Top of SUPPLIED MATERIAL
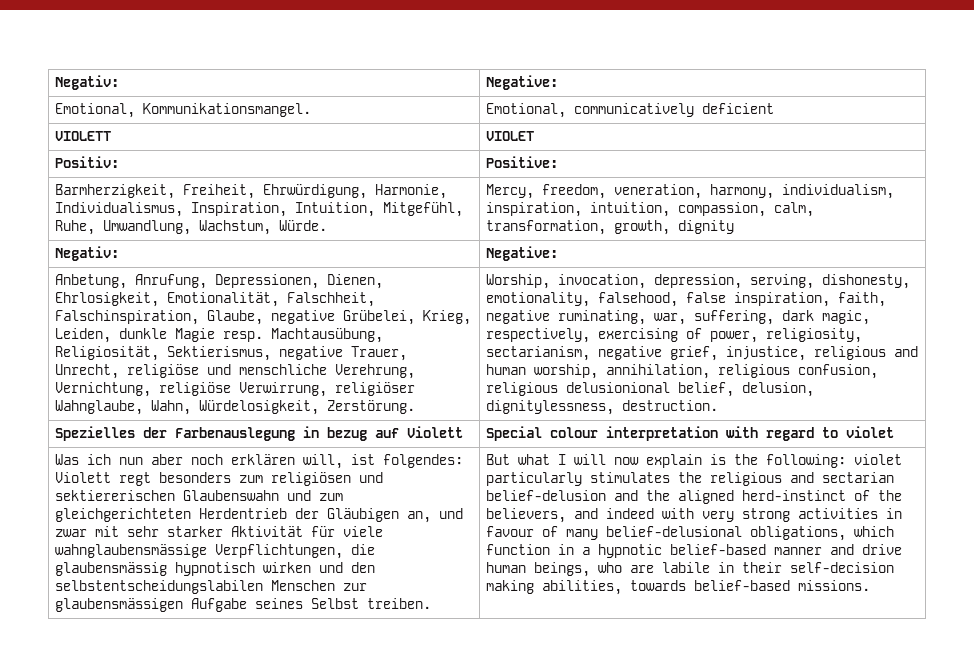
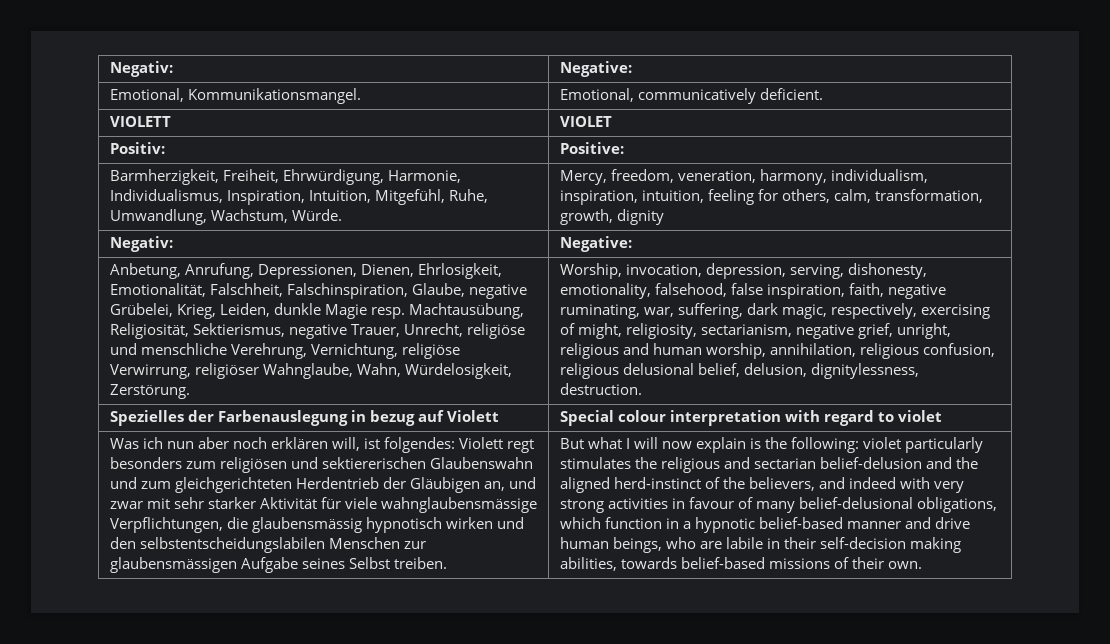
- Emotional, Kommunikationsmangel. | Emotional, communicatively deficient
+ Emotional, Kommunikationsmangel. | Emotional, communicatively deficient.
- Barmherzigkeit, Freiheit, Ehrwürdigung, Harmonie, Individualismus, Inspiration, Intuition, Mitgefühl, Ruhe, Umwandlung, Wachstum, Würde. | Mercy, freedom, veneration, harmony, individualism, inspiration, intuition, compassion, calm, transformation, growth, dignity
+ Barmherzigkeit, Freiheit, Ehrwürdigung, Harmonie, Individualismus, Inspiration, Intuition, Mitgefühl, Ruhe, Umwandlung, Wachstum, Würde. | Mercy, freedom, veneration, harmony, individualism, inspiration, intuition, feeling for others, calm, transformation, growth, dignity
- Worship, invocation, depression, serving, dishonesty, emotionality, falsehood, false inspiration, faith, negative ruminating, war, suffering, dark magic, respectively, exercising of power, religiosity, sectarianism, negative grief, injustice, religious and human worship, annihilation, religious confusion, religious delusionional belief, delusion, dignitylessness, destruction.
+ Worship, invocation, depression, serving, dishonesty, emotionality, falsehood, false inspiration, faith, negative ruminating, war, suffering, dark magic, respectively, exercising of might, religiosity, sectarianism, negative grief, unright, religious and human worship, annihilation, religious confusion, religious delusional belief, delusion, dignitylessness, destruction.
- But what I will now explain is the following: violet particularly stimulates the religious and sectarian belief-delusion and the aligned herd-instinct of the believers, and indeed with very strong activities in favour of many belief-delusional obligations, which function in a hypnotic belief-based manner and drive human beings, who are labile in their self-decision making abilities, towards belief-based missions.
+ But what I will now explain is the following: violet particularly stimulates the religious and sectarian belief-delusion and the aligned herd-instinct of the believers, and indeed with very strong activities in favour of many belief-delusional obligations, which function in a hypnotic belief-based manner and drive human beings, who are labile in their self-decision making abilities, towards belief-based missions of their own.

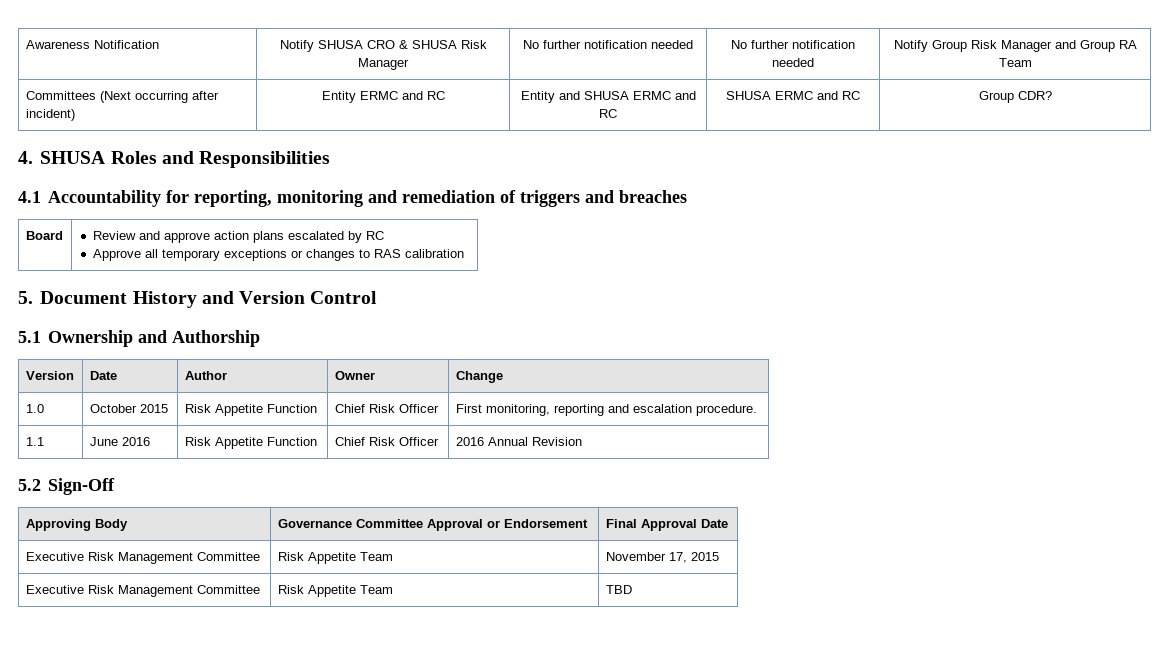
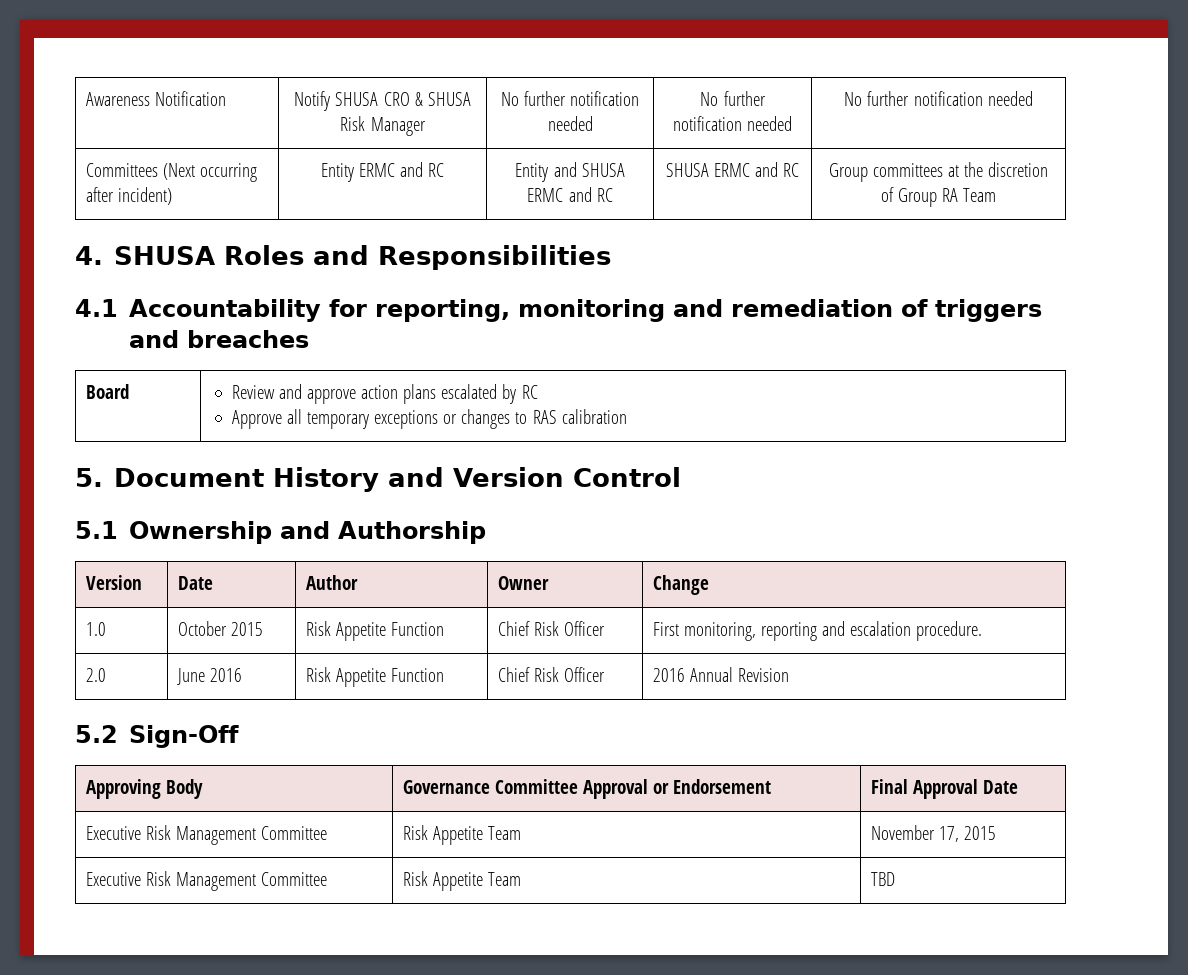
- Awareness Notification | Notify SHUSA CRO & SHUSA Risk Manager | No further notification needed | No further notification needed | Notify Group Risk Manager and Group RA Team
+ Awareness Notification | Notify SHUSA CRO & SHUSA Risk Manager | No further notification needed | No further notification needed | No further notification needed
- Committees (Next occurring after incident) | Entity ERMC and RC | Entity and SHUSA ERMC and RC | SHUSA ERMC and RC | Group CDR?
+ Committees (Next occurring after incident) | Entity ERMC and RC | Entity and SHUSA ERMC and RC | SHUSA ERMC and RC | Group committees at the discretion of Group RA Team
- 1.1 | June 2016 | Risk Appetite Function | Chief Risk Officer | 2016 Annual Revision
+ 2.0 | June 2016 | Risk Appetite Function | Chief Risk Officer | 2016 Annual Revision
Bottom of SUPPLIED MATERIAL
> [WORK REQUEST] Transcribe the records above exactly and drop every picture.

> [WRITTEN SOLUTION]
- Emotional, Kommunikationsmangel. | Emotional, communicatively deficient
+ Emotional, Kommunikationsmangel. | Emotional, communicatively deficient.
- Barmherzigkeit, Freiheit, Ehrwürdigung, Harmonie, Individualismus, Inspiration, Intuition, Mitgefühl, Ruhe, Umwandlung, Wachstum, Würde. | Mercy, freedom, veneration, harmony, individualism, inspiration, intuition, compassion, calm, transformation, growth, dignity
+ Barmherzigkeit, Freiheit, Ehrwürdigung, Harmonie, Individualismus, Inspiration, Intuition, Mitgefühl, Ruhe, Umwandlung, Wachstum, Würde. | Mercy, freedom, veneration, harmony, individualism, inspiration, intuition, feeling for others, calm, transformation, growth, dignity
- Worship, invocation, depression, serving, dishonesty, emotionality, falsehood, false inspiration, faith, negative ruminating, war, suffering, dark magic, respectively, exercising of power, religiosity, sectarianism, negative grief, injustice, religious and human worship, annihilation, religious confusion, religious delusionional belief, delusion, dignitylessness, destruction.
+ Worship, invocation, depression, serving, dishonesty, emotionality, falsehood, false inspiration, faith, negative ruminating, war, suffering, dark magic, respectively, exercising of might, religiosity, sectarianism, negative grief, unright, religious and human worship, annihilation, religious confusion, religious delusional belief, delusion, dignitylessness, destruction.
- But what I will now explain is the following: violet particularly stimulates the religious and sectarian belief-delusion and the aligned herd-instinct of the believers, and indeed with very strong activities in favour of many belief-delusional obligations, which function in a hypnotic belief-based manner and drive human beings, who are labile in their self-decision making abilities, towards belief-based missions.
+ But what I will now explain is the following: violet particularly stimulates the religious and sectarian belief-delusion and the aligned herd-instinct of the believers, and indeed with very strong activities in favour of many belief-delusional obligations, which function in a hypnotic belief-based manner and drive human beings, who are labile in their self-decision making abilities, towards belief-based missions of their own.

- Awareness Notification | Notify SHUSA CRO & SHUSA Risk Manager | No further notification needed | No further notification needed | Notify Group Risk Manager and Group RA Team
+ Awareness Notification | Notify SHUSA CRO & SHUSA Risk Manager | No further notification needed | No further notification needed | No further notification needed
- Committees (Next occurring after incident) | Entity ERMC and RC | Entity and SHUSA ERMC and RC | SHUSA ERMC and RC | Group CDR?
+ Committees (Next occurring after incident) | Entity ERMC and RC | Entity and SHUSA ERMC and RC | SHUSA ERMC and RC | Group committees at the discretion of Group RA Team
- 1.1 | June 2016 | Risk Appetite Function | Chief Risk Officer | 2016 Annual Revision
+ 2.0 | June 2016 | Risk Appetite Function | Chief Risk Officer | 2016 Annual Revision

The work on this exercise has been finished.